§ Task to complete:
Output exactly the lines below, starting with the line that has "font-size: 11px ->" and going on through the line that has "Google & Fraebrick", both included, and no other lines.

+++ Records for this exercise +++

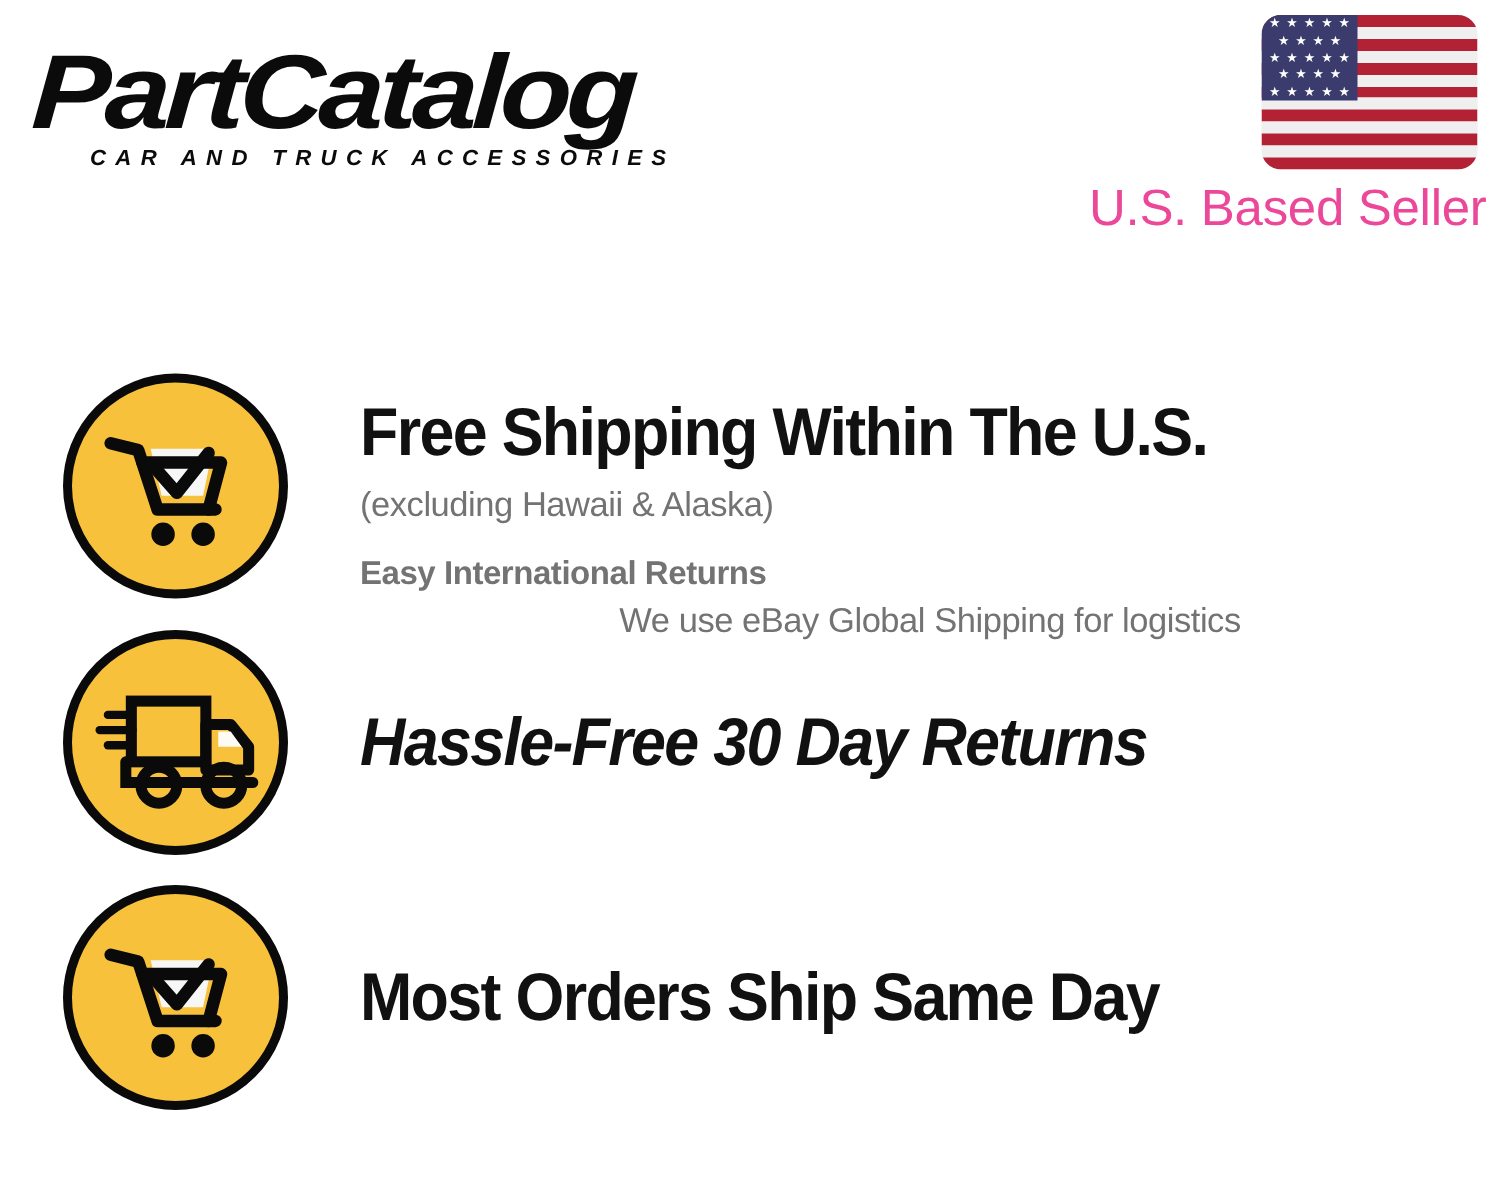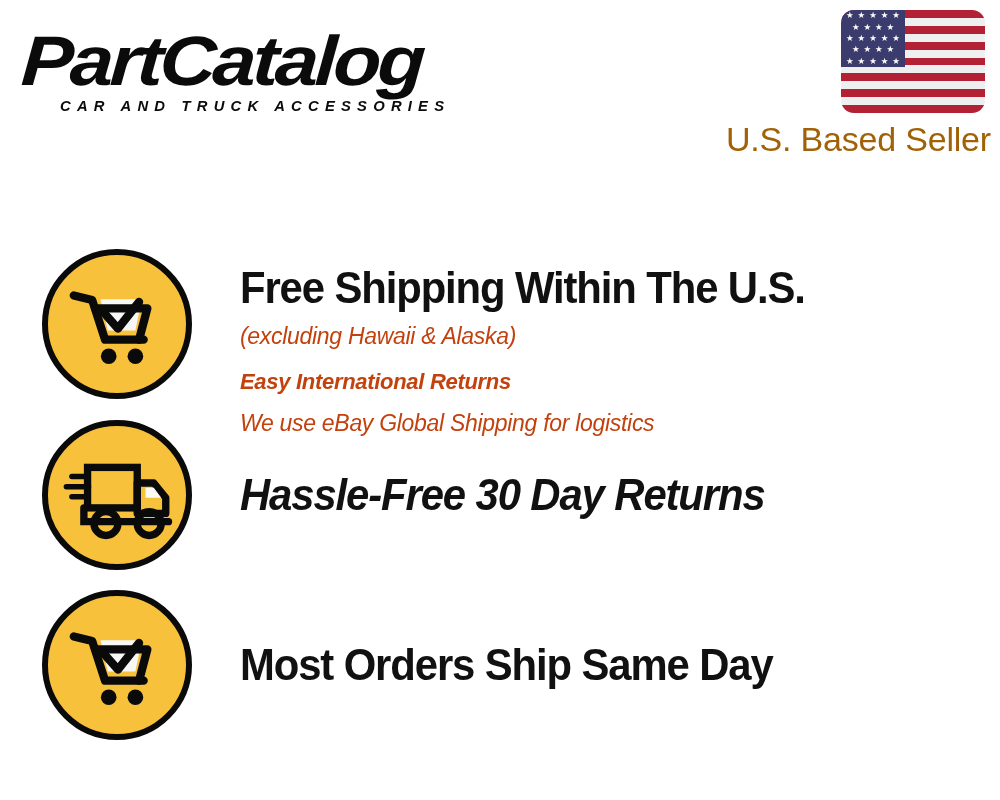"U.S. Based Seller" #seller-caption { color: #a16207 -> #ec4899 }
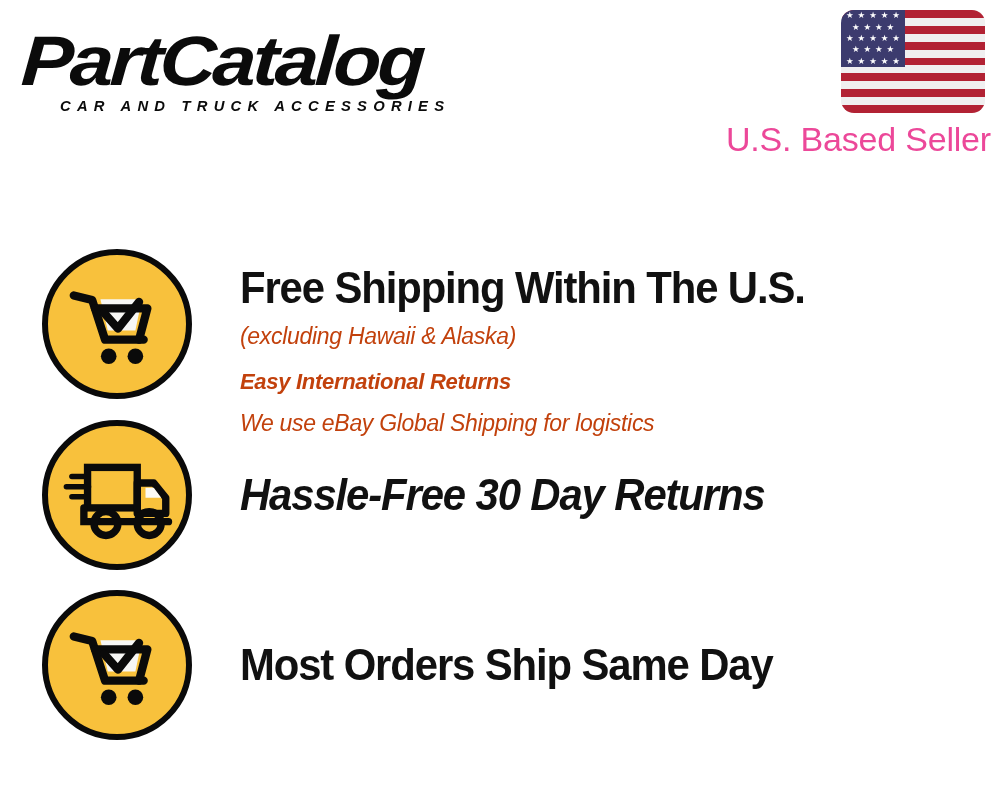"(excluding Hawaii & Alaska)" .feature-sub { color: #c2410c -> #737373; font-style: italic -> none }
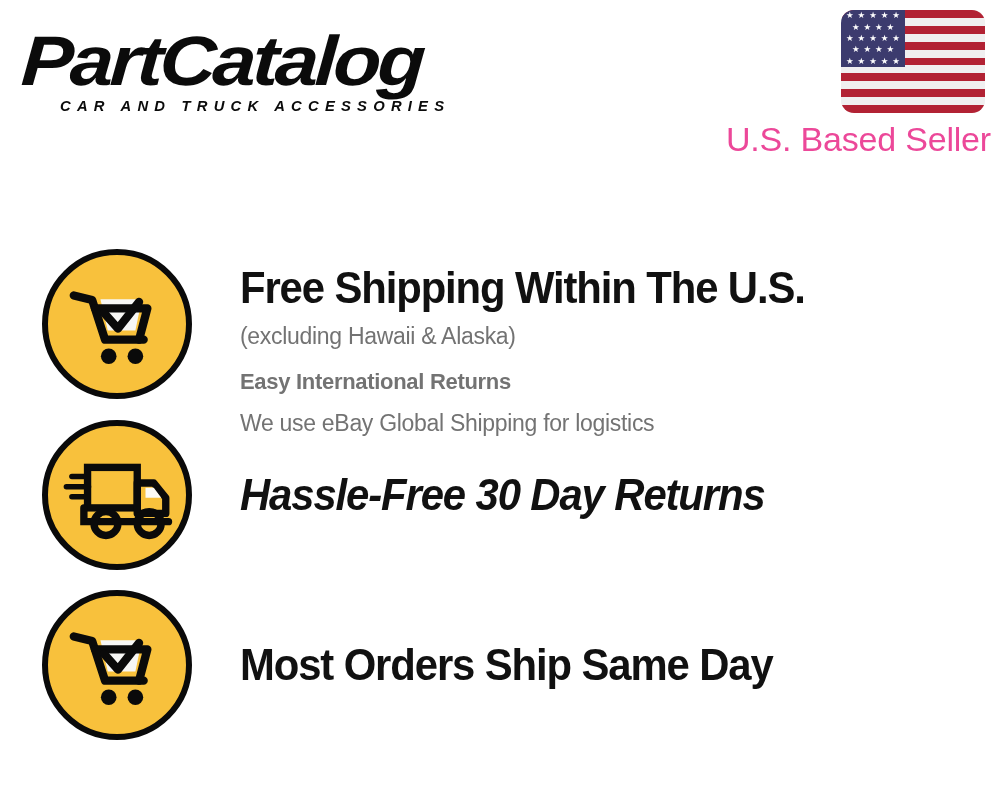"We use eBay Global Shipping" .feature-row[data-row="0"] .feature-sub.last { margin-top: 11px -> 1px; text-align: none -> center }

+++
+++ Records for this exercise +++

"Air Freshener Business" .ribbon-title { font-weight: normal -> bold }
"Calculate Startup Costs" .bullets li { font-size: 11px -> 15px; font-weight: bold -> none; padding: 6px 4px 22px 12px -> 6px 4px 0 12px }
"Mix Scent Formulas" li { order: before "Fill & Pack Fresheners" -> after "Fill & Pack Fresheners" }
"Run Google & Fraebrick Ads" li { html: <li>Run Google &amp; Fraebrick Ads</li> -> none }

+++
+++ Records for this exercise +++

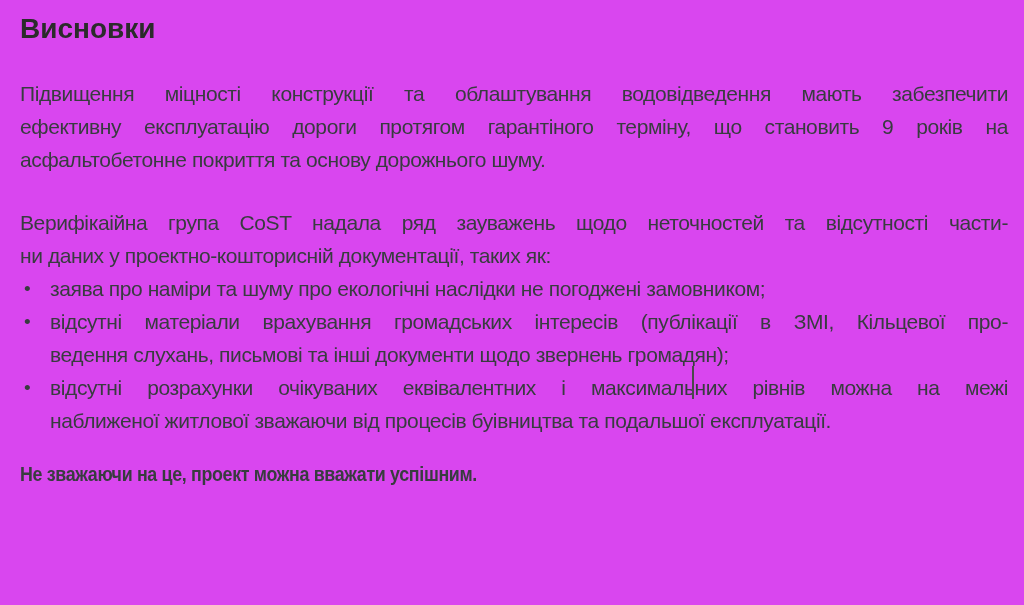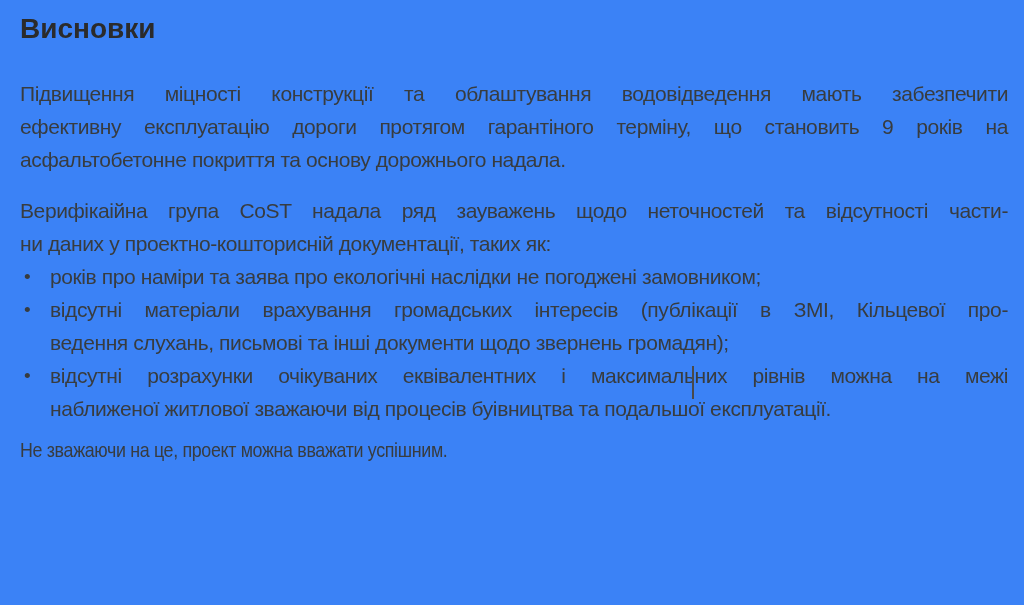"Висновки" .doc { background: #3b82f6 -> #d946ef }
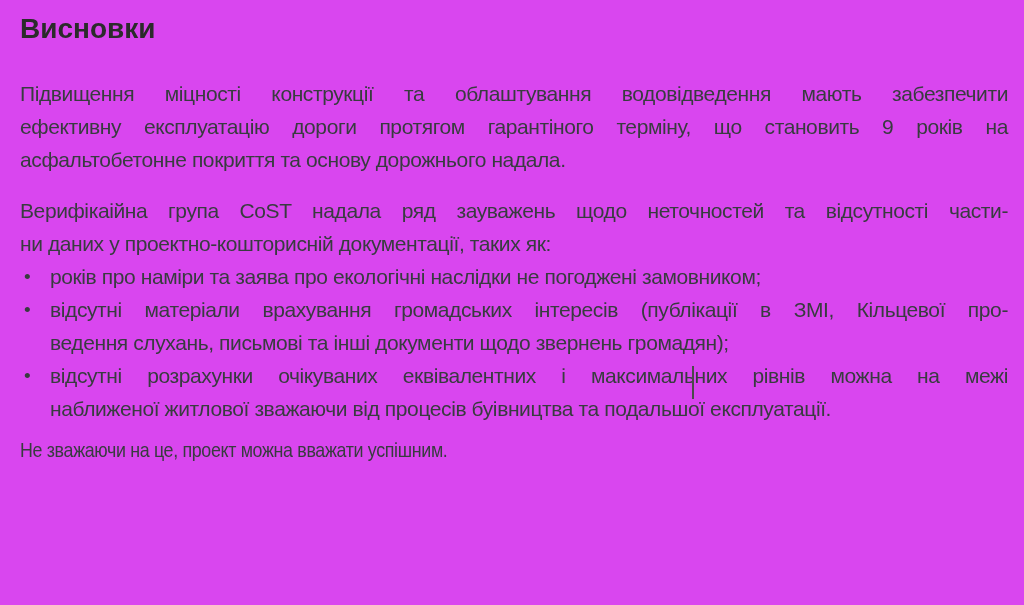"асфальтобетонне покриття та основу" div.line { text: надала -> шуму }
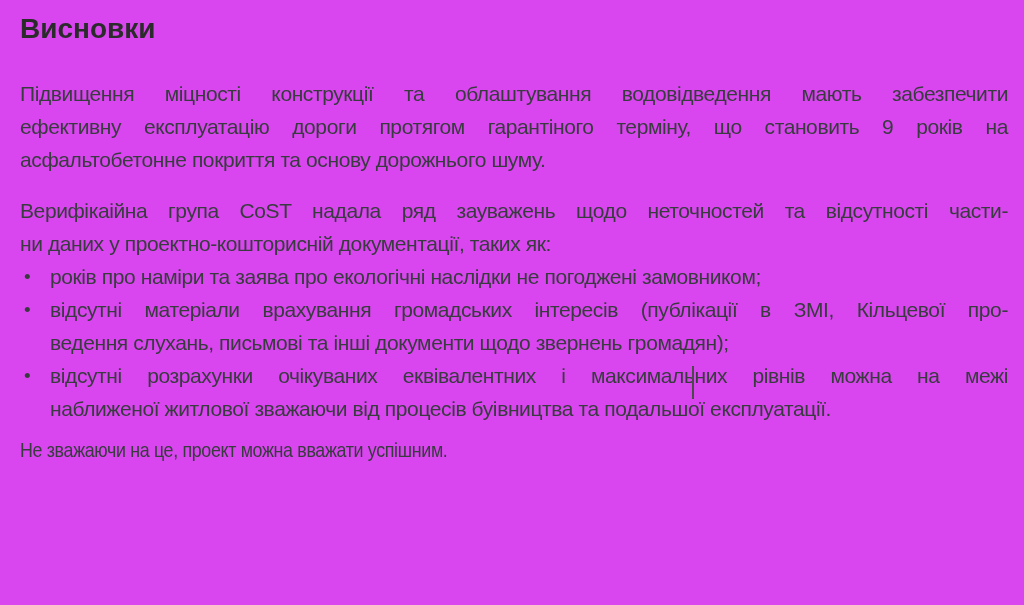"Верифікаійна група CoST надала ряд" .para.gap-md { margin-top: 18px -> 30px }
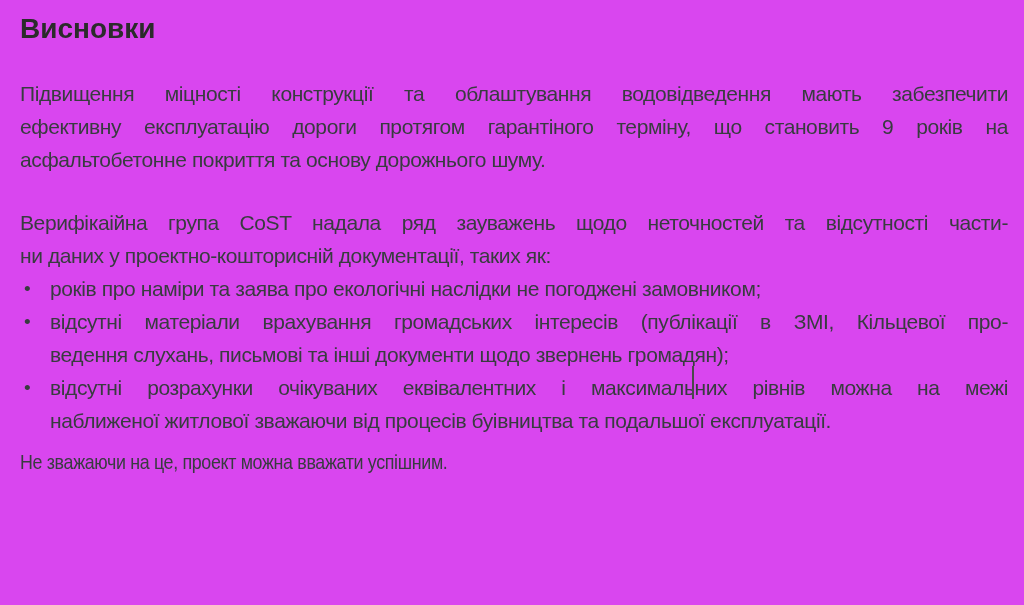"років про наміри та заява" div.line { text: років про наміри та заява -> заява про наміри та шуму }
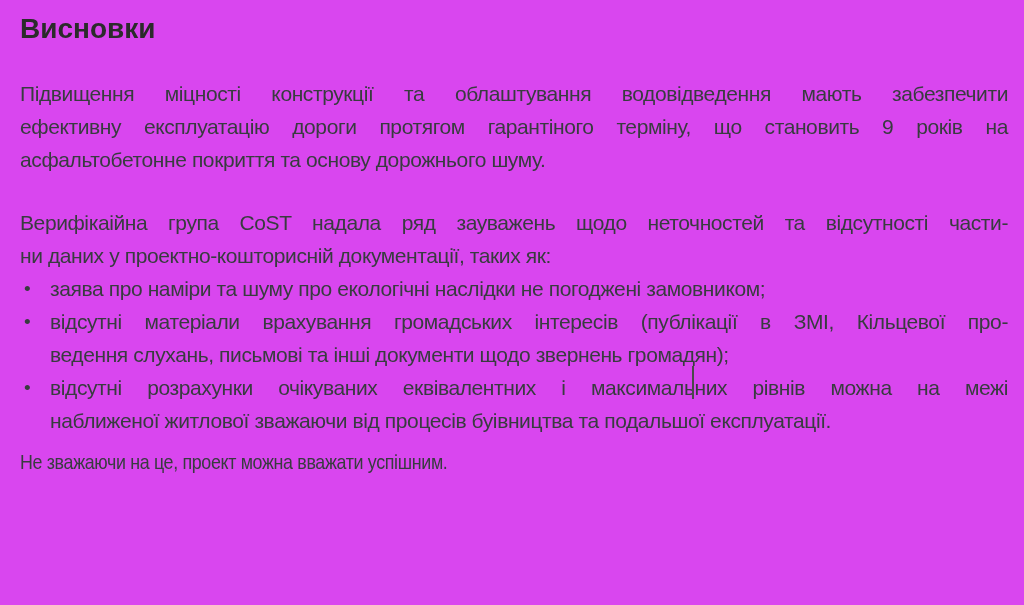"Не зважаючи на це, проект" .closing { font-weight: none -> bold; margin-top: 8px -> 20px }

+++

§ Finished exercise:
"Calculate Startup Costs" .bullets li { font-size: 11px -> 15px; font-weight: bold -> none; padding: 6px 4px 22px 12px -> 6px 4px 0 12px }
"Mix Scent Formulas" li { order: before "Fill & Pack Fresheners" -> after "Fill & Pack Fresheners" }
"Run Google & Fraebrick Ads" li { html: <li>Run Google &amp; Fraebrick Ads</li> -> none }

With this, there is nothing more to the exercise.